Source data |
-------------------------

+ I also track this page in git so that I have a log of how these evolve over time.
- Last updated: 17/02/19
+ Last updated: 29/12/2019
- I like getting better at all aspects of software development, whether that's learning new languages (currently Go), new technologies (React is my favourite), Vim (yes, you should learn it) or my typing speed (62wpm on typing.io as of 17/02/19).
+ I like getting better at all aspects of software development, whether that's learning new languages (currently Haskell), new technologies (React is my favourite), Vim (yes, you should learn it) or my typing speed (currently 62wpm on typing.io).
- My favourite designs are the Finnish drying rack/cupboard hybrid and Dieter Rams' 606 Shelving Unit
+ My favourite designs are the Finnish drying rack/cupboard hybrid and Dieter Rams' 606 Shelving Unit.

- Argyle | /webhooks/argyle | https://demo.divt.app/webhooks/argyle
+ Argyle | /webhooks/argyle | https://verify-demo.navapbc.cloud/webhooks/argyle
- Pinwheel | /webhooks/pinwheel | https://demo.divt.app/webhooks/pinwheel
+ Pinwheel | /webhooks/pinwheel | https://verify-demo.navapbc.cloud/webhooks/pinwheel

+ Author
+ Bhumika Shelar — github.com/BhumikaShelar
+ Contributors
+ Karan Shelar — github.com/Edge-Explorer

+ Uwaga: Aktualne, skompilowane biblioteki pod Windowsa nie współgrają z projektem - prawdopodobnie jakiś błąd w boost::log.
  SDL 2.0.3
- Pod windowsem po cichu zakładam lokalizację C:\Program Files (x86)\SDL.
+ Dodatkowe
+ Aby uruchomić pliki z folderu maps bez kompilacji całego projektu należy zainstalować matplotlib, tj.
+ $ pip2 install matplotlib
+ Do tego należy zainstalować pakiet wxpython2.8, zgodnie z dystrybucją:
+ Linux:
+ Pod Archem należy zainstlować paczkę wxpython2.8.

-------------------------

Exercise |
From the data above, copy each line that holds "designs".

Response area |
- My favourite designs are the Finnish drying rack/cupboard hybrid and Dieter Rams' 606 Shelving Unit
+ My favourite designs are the Finnish drying rack/cupboard hybrid and Dieter Rams' 606 Shelving Unit.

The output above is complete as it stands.